Mais, surpris par la gardienne de l'immeuble, il a immédiatement été interpellé par la police, qui a pu constater qu'il était alcoolisé. Il a ensuite été placé en garde à vue pour actes de cruauté envers l'animal, que le couple avait recueilli dans la rue deux ans plus tôt. 

Presque 100.000 signatures pour rendre "justice à Cacahuète"

Le procureur de la République a requis un an de prison dont six ferme, une obligation de soins et une interdiction définitive de détenir un animal, rapporte Nice-Matin. Une peine que certains observateurs présents dans la salle ont jugée insuffisante. Une pétition pour demander "justice pour Cacahuète", qui avait recueilli 98.000 signatures, estimait que le propriétaire du chien martyre devait être condamné à deux ans de prison ferme - le maximum encouru pour cette qualification - ainsi qu'à l'interdiction définitive de détenir des animaux de compagnie. Le jugement a été mis en délibéré au 23 octobre prochain. 
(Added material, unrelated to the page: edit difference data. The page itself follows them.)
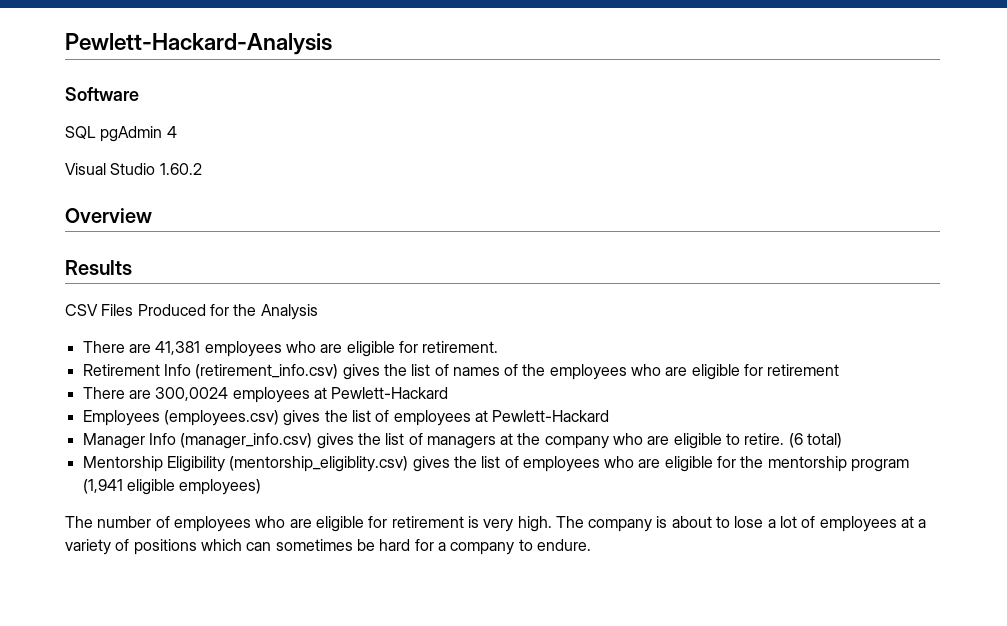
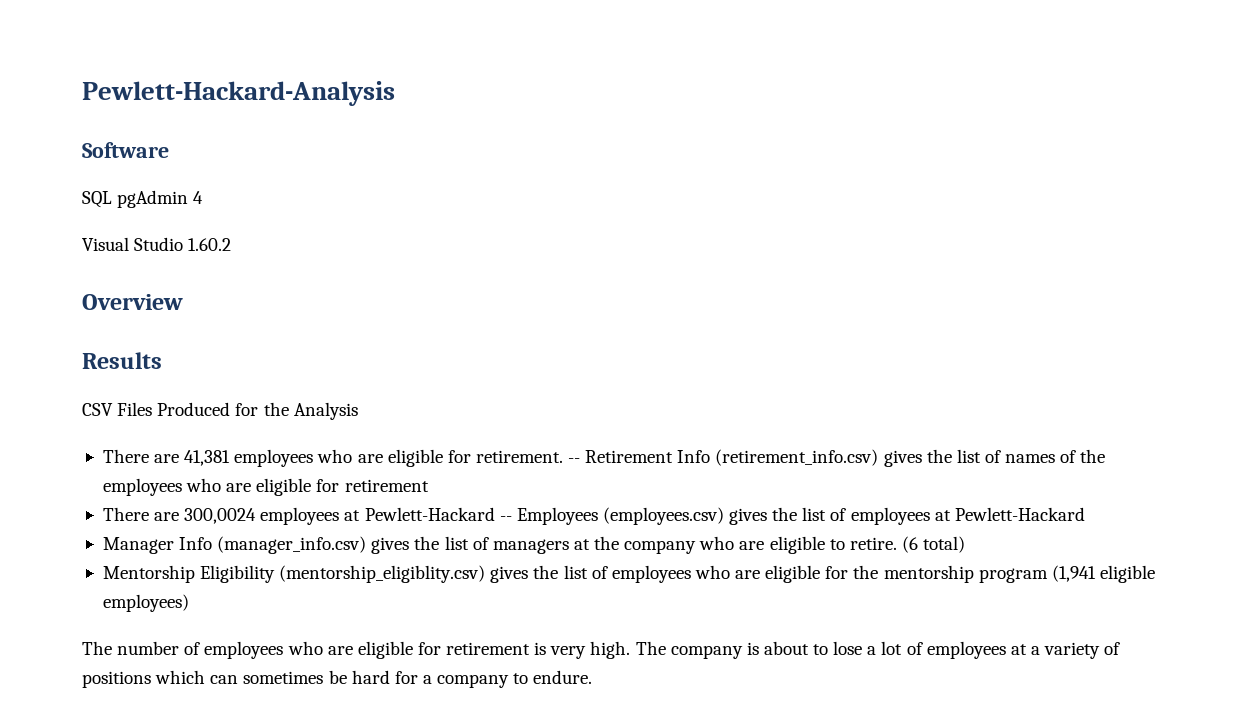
- There are 41,381 employees who are eligible for retirement.
- Retirement Info (retirement_info.csv) gives the list of names of the employees who are eligible for retirement
+ There are 41,381 employees who are eligible for retirement. -- Retirement Info (retirement_info.csv) gives the list of names of the employees who are eligible for retirement
- There are 300,0024 employees at Pewlett-Hackard
- Employees (employees.csv) gives the list of employees at Pewlett-Hackard
+ There are 300,0024 employees at Pewlett-Hackard -- Employees (employees.csv) gives the list of employees at Pewlett-Hackard

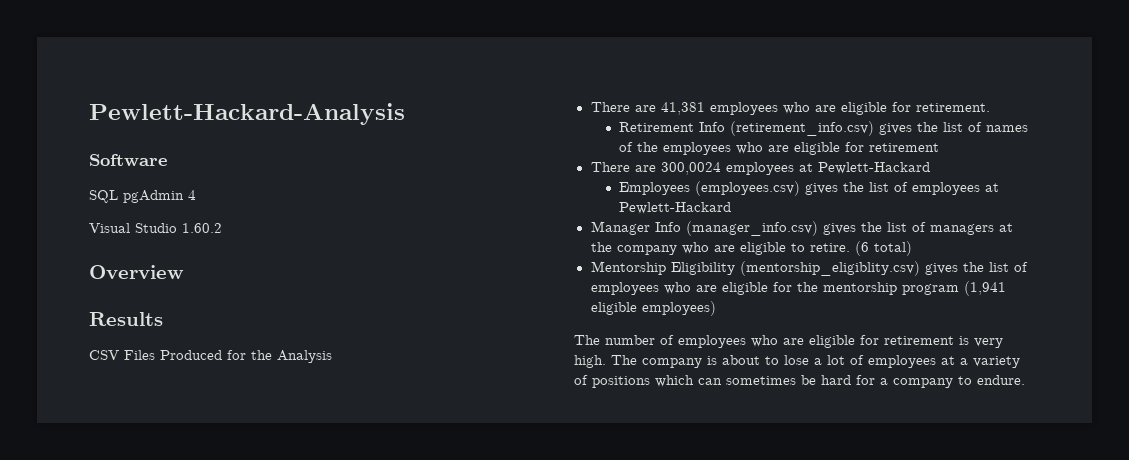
- There are 41,381 employees who are eligible for retirement. -- Retirement Info (retirement_info.csv) gives the list of names of the employees who are eligible for retirement
+ There are 41,381 employees who are eligible for retirement.
+ Retirement Info (retirement_info.csv) gives the list of names of the employees who are eligible for retirement
- There are 300,0024 employees at Pewlett-Hackard -- Employees (employees.csv) gives the list of employees at Pewlett-Hackard
+ There are 300,0024 employees at Pewlett-Hackard
+ Employees (employees.csv) gives the list of employees at Pewlett-Hackard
A la barre, l'homme a dit regretter un geste "dégueulasse", qu'il justifie par le fait qu'il était en période de sevrage de médicaments et avait bu trois bières ce jour-là. 

Plusieurs associations de défense des animaux étaient présentes sur le banc de la partie civile, et notamment les fondations 30 millions d'amis et Brigitte Bardot. L'association Au service des animaux 06, à l'origine de la plainte, était elle aussi présente.